◆ Input data:
◇ ◇ ◇ ◇ ◇ ◇ ◇

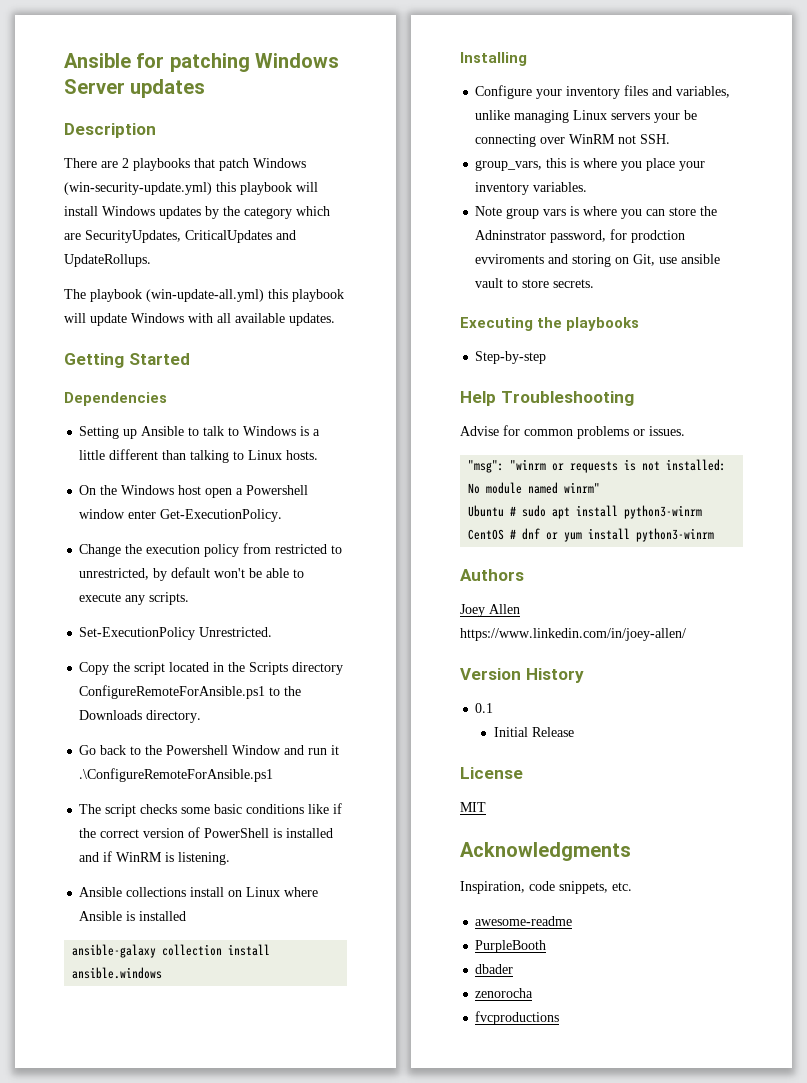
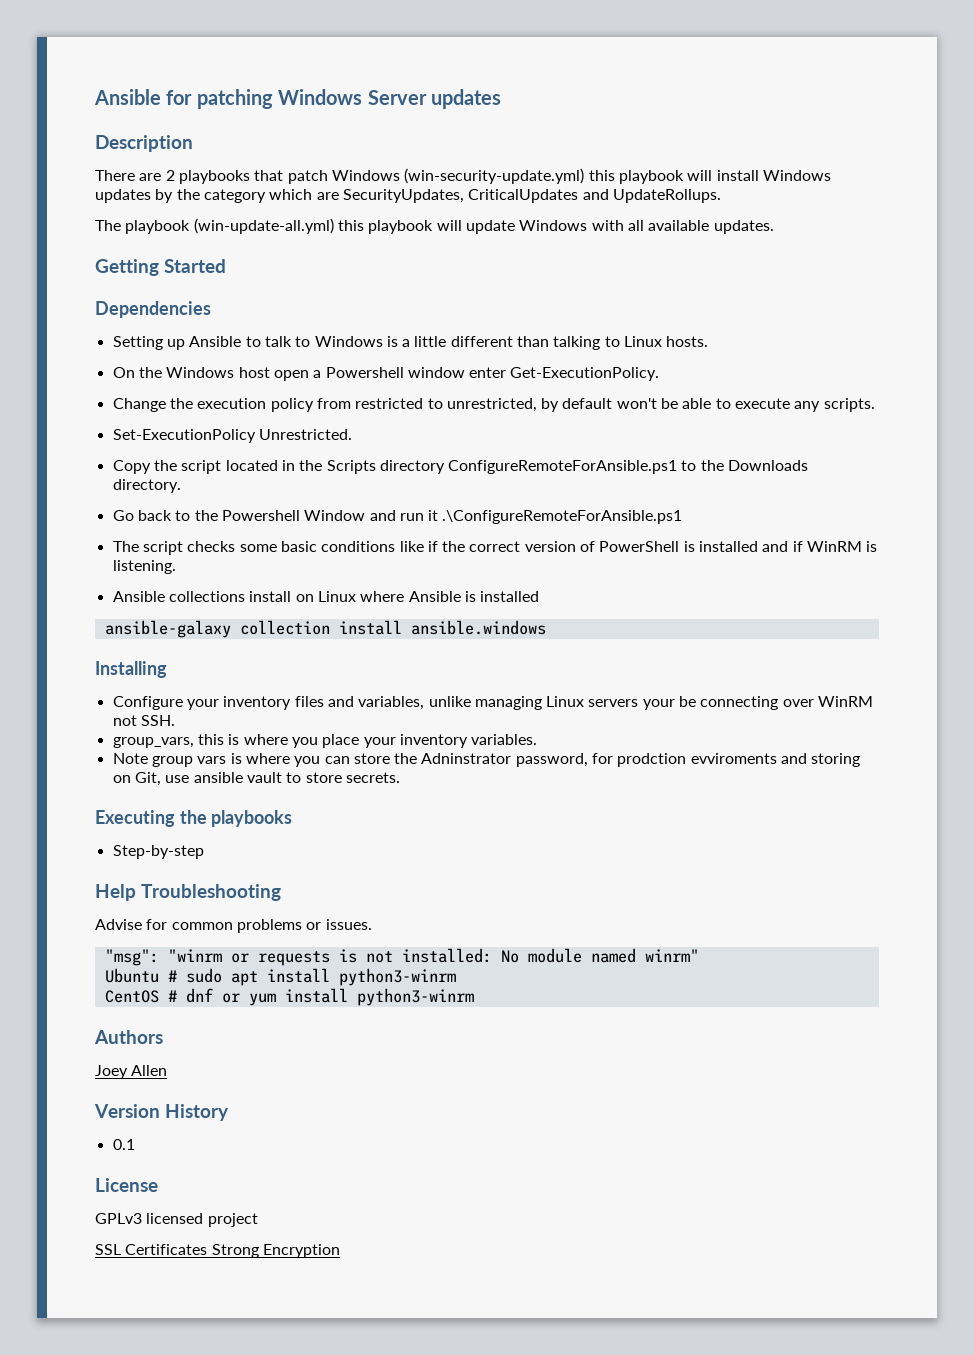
- Joey Allen https://www.linkedin.com/in/joey-allen/
+ Joey Allen
- Initial Release
- MIT
- Acknowledgments
- Inspiration, code snippets, etc.
- awesome-readme
- PurpleBooth
- dbader
- zenorocha
- fvcproductions
+ GPLv3 licensed project
+ SSL Certificates Strong Encryption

◇ ◇ ◇ ◇ ◇ ◇ ◇

Please copy out each line above exactly as written, but not the pictures.

◆ Solution to this problem:
- Joey Allen https://www.linkedin.com/in/joey-allen/
+ Joey Allen
- Initial Release
- MIT
- Acknowledgments
- Inspiration, code snippets, etc.
- awesome-readme
- PurpleBooth
- dbader
- zenorocha
- fvcproductions
+ GPLv3 licensed project
+ SSL Certificates Strong Encryption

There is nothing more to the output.